Kim Sunkyung, Pan Wei, Shen Xiaotong
Division of Biostatistics, University of Minnesota, Minneapolis, Minnesota 55405, U.S.A.
Biometrics. 2013 Sep;69(3):582-93. doi: 10.1111/biom.12035. Epub 2013 Jul 3.
Penalized regression approaches are attractive in dealing with high-dimensional data such as arising in high-throughput genomic studies. New methods have been introduced to utilize the network structure of predictors, for example, gene networks, to improve parameter estimation and variable selection. All the existing network-based penalized methods are based on an assumption that parameters, for example, regression coefficients, of neighboring nodes in a network are close in magnitude, which however may not hold. Here we propose a novel penalized regression method based on a weaker prior assumption that the parameters of neighboring nodes in a network are likely to be zero (or non-zero) at the same time, regardless of their specific magnitudes. We propose a novel non-convex penalty function to incorporate this prior, and an algorithm based on difference convex programming. We use simulated data and two breast cancer gene expression datasets to demonstrate the advantages of the proposed methods over some existing methods. Our proposed methods can be applied to more general problems for group variable selection.

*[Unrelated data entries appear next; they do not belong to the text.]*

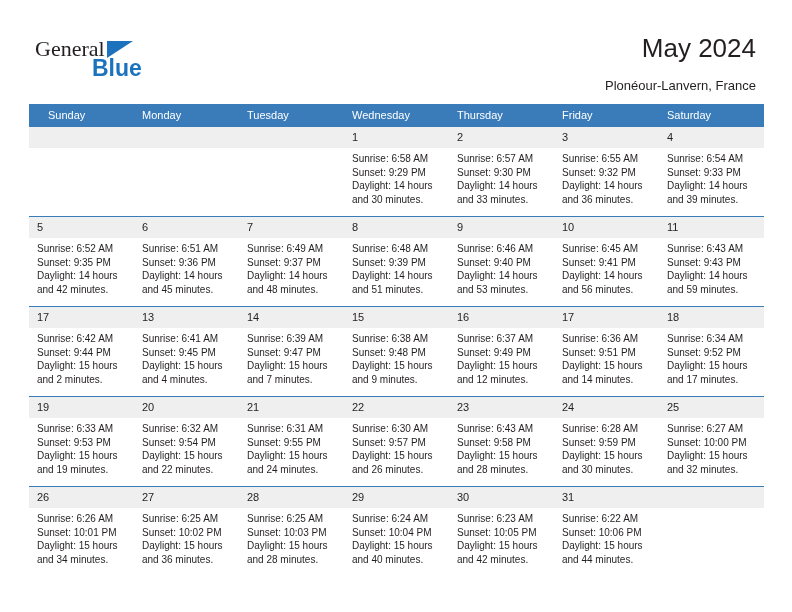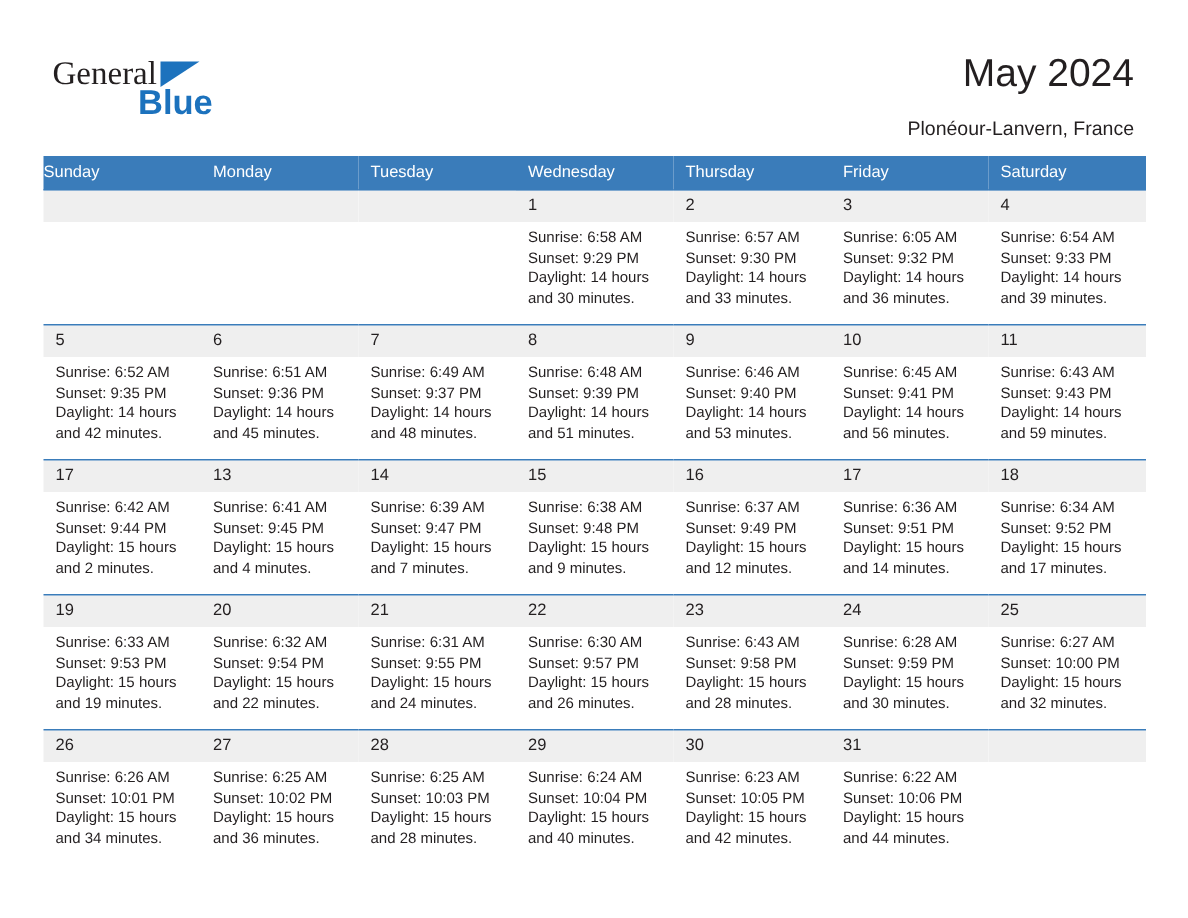--- a/index.html
+++ b/index.html
@@ -135,21 +135,21 @@
   }
   .info {
     padding: 4px 6px 0 8px;
     font-size: 10px;
     line-height: 13.5px;
     color: #231f20;
   }
   .info div {
     white-space: nowrap;
   }
-  .hdrrow th:first-child { padding-left: 0; }
+  .hdrrow th:first-child { padding-left: 19px; }
 </style>
 </head>
 <body>
 
 <div class="page">
 
   <div class="header">
     <div class="logo">
       <span class="logo-general">General</span>
       <span class="logo-triangle"></span>
@@ -197,21 +197,21 @@
               <div class="info">
                 <div>Sunrise: 6:57 AM</div>
                 <div>Sunset: 9:30 PM</div>
                 <div>Daylight: 14 hours</div>
                 <div>and 33 minutes.</div>
               </div>
             </td>
             <td class="daycell">
               <div class="daynum">3</div>
               <div class="info">
-                <div>Sunrise: 6:05 AM</div>
+                <div>Sunrise: 6:55 AM</div>
                 <div>Sunset: 9:32 PM</div>
                 <div>Daylight: 14 hours</div>
                 <div>and 36 minutes.</div>
               </div>
             </td>
             <td class="daycell">
               <div class="daynum">4</div>
               <div class="info">
                 <div>Sunrise: 6:54 AM</div>
                 <div>Sunset: 9:33 PM</div>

惩罚回归方法在处理高维数据(如高通量基因组研究中出现的数据)方面具有吸引力。已经引入了新的方法来利用预测变量的网络结构,例如基因网络,以改进参数估计和变量选择。所有现有的基于网络的惩罚方法都基于这样一个假设,即网络中相邻节点的参数(例如回归系数)在大小上相近,但这一假设可能并不成立。在此,我们基于一个较弱的先验假设提出了一种新颖的惩罚回归方法,即网络中相邻节点的参数可能同时为零(或非零),而不管其具体大小如何。我们提出了一种新颖的非凸惩罚函数来纳入这一先验,并提出了一种基于差分凸规划的算法。我们使用模拟数据和两个乳腺癌基因表达数据集来证明所提出的方法相对于一些现有方法的优势。我们提出的方法可应用于更一般的组变量选择问题。